▶ [What to do]
Images are to be omitted, and the rest of the records reproduced exactly.

Extracted data entries:
################
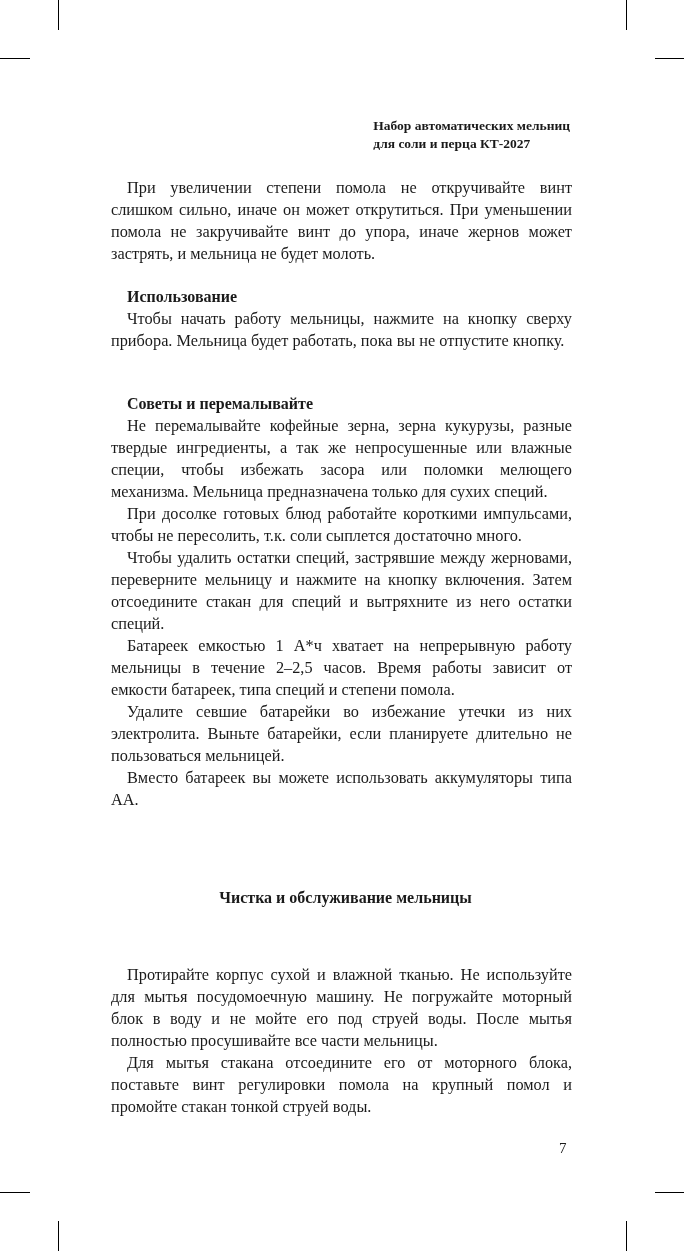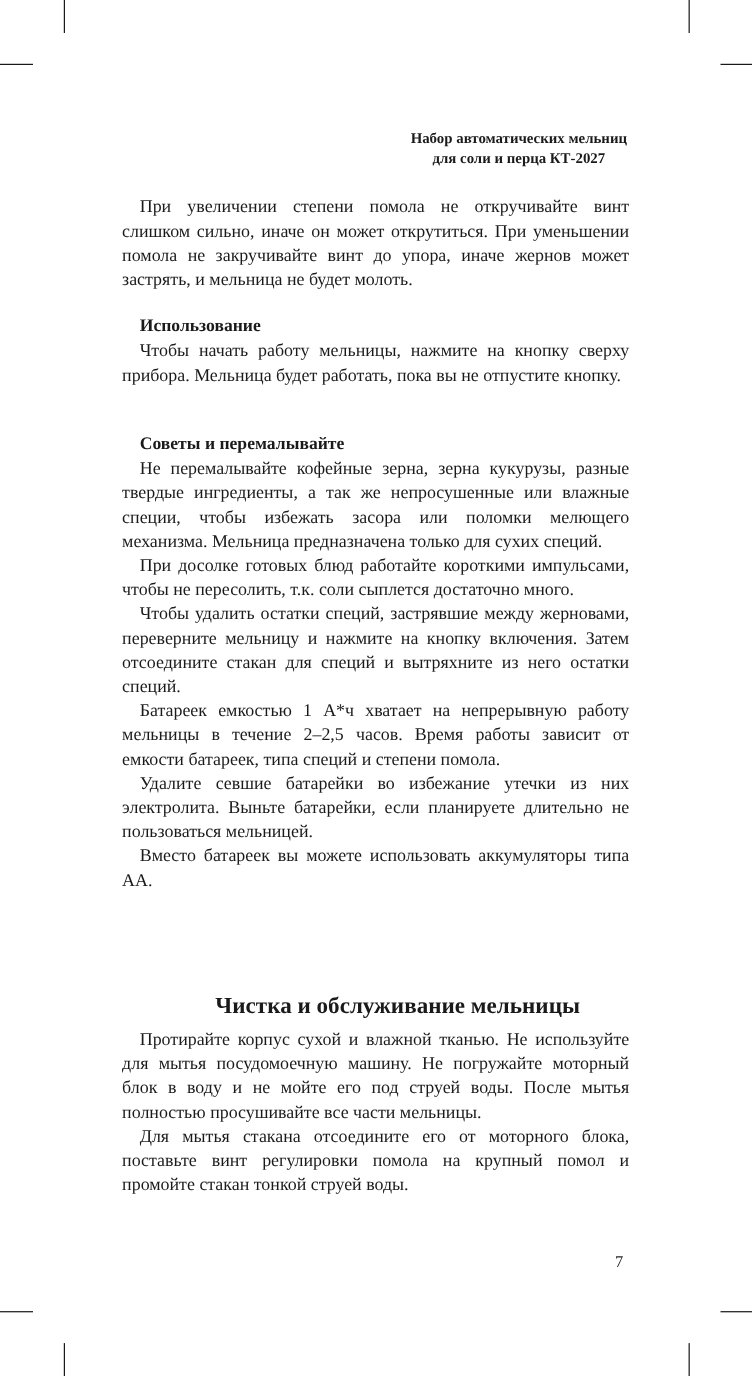"Набор автоматических мельниц" .running-header { text-align: center -> left }
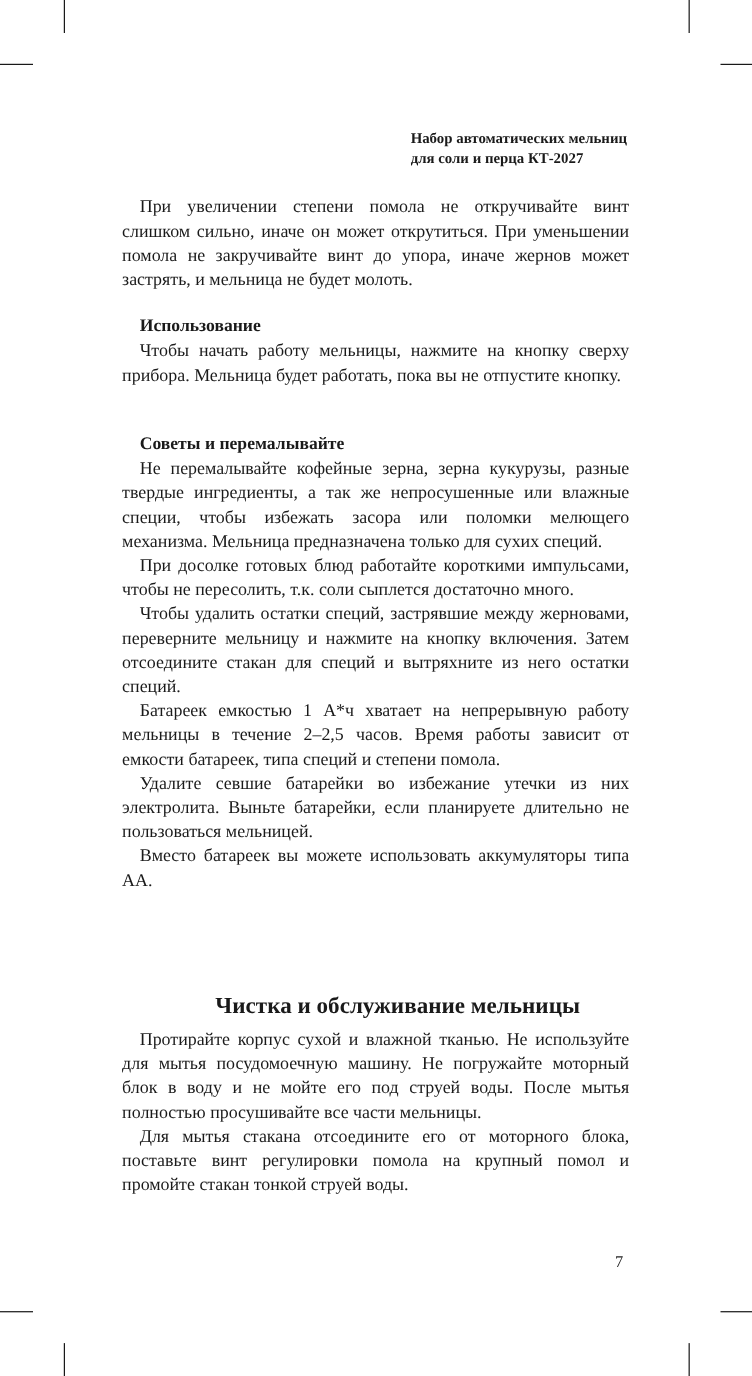"Чистка и обслуживание мельницы" .section-heading { font-size: 21px -> 16px; margin: 16px -> 0 }
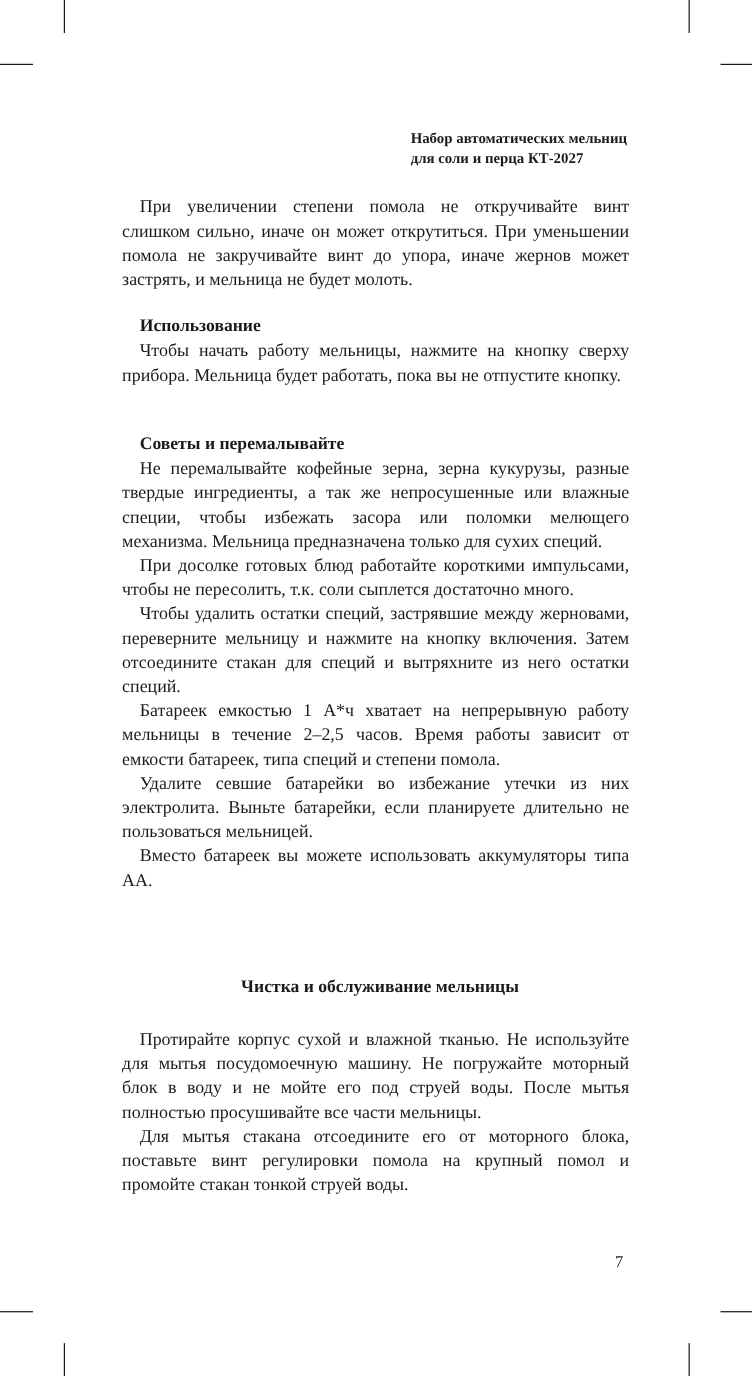"Протирайте корпус сухой и влажной" #block4 { top: 934px -> 964px }
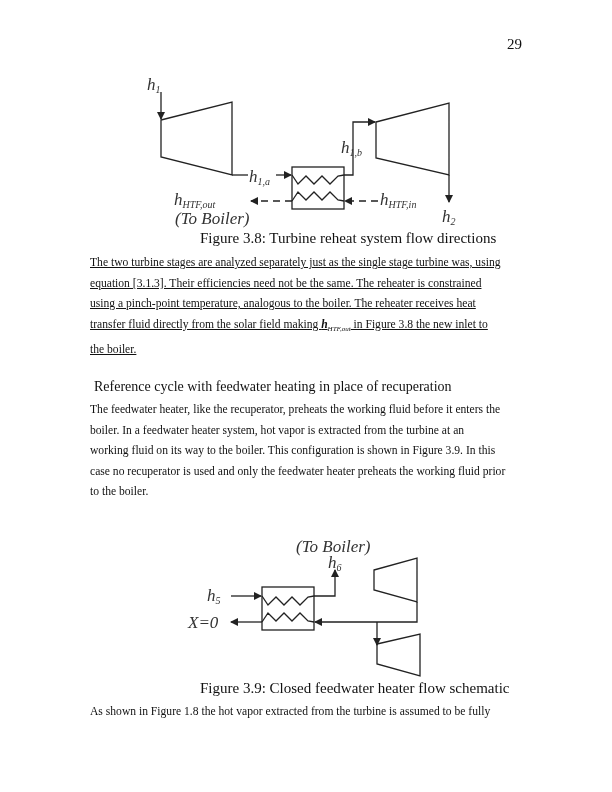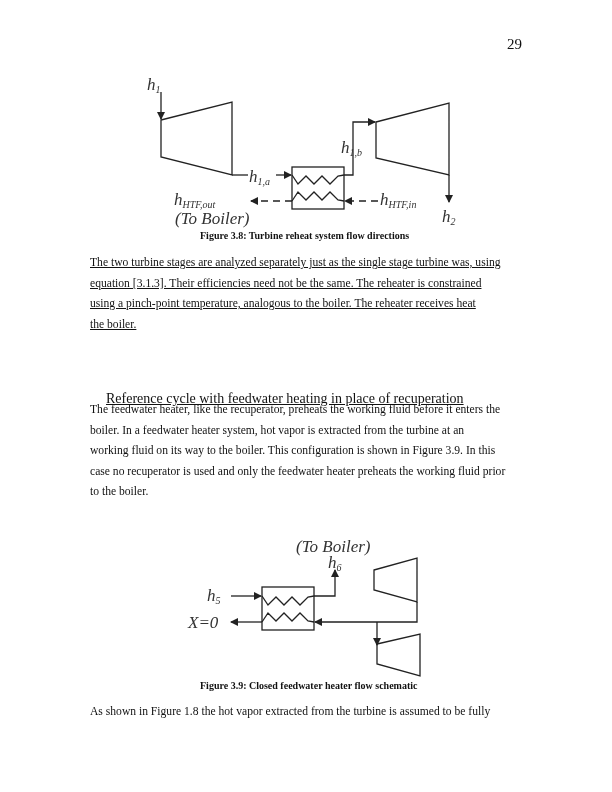"Figure 3.8: Turbine reheat system" .caption { font-size: 10px -> 15px; font-weight: bold -> normal }
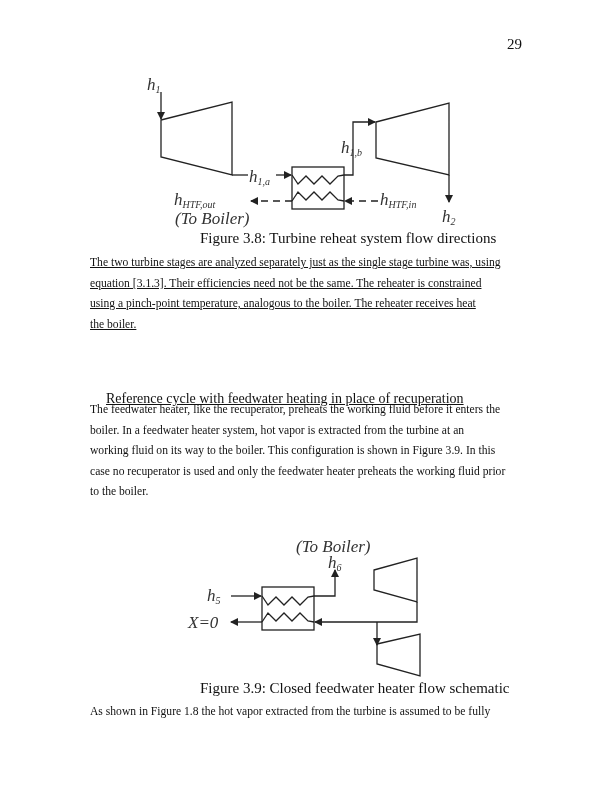"transfer fluid directly from the" div { html: none -> <div><span>transfer fluid directly from the solar field making </span><span>h</span><sub>HTF,out</sub><span> in Figure 3.8 the new inlet to</span></div> }
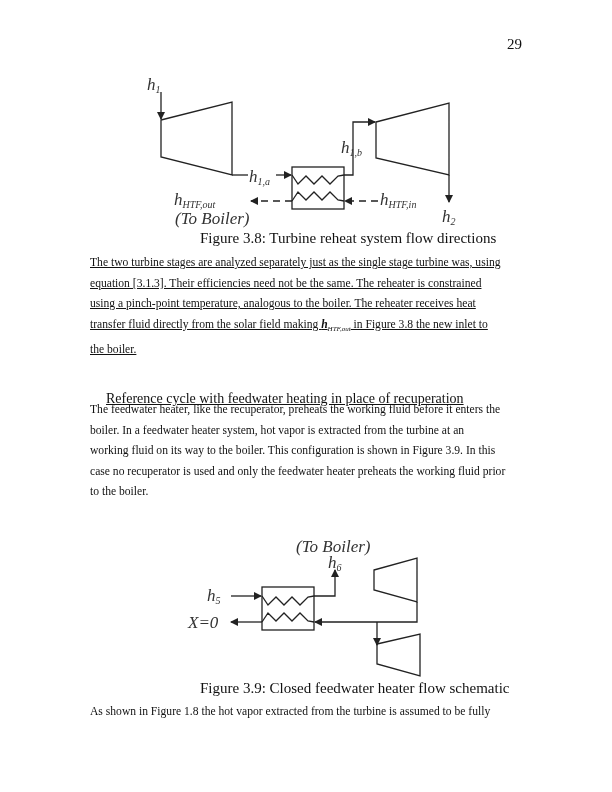"Reference cycle with feedwater heating" .heading { margin: 16px -> 4px; text-decoration: underline -> none }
################
▶ [Exercise result]
"Набор автоматических мельниц" .running-header { text-align: center -> left }
"Чистка и обслуживание мельницы" .section-heading { font-size: 21px -> 16px; margin: 16px -> 0 }
"Протирайте корпус сухой и влажной" #block4 { top: 934px -> 964px }
"Figure 3.8: Turbine reheat system" .caption { font-size: 10px -> 15px; font-weight: bold -> normal }
"transfer fluid directly from the" div { html: none -> <div><span>transfer fluid directly from the solar field making </span><span>h</span><sub>HTF,out</sub><span> in Figure 3.8 the new inlet to</span></div> }
"Reference cycle with feedwater heating" .heading { margin: 16px -> 4px; text-decoration: underline -> none }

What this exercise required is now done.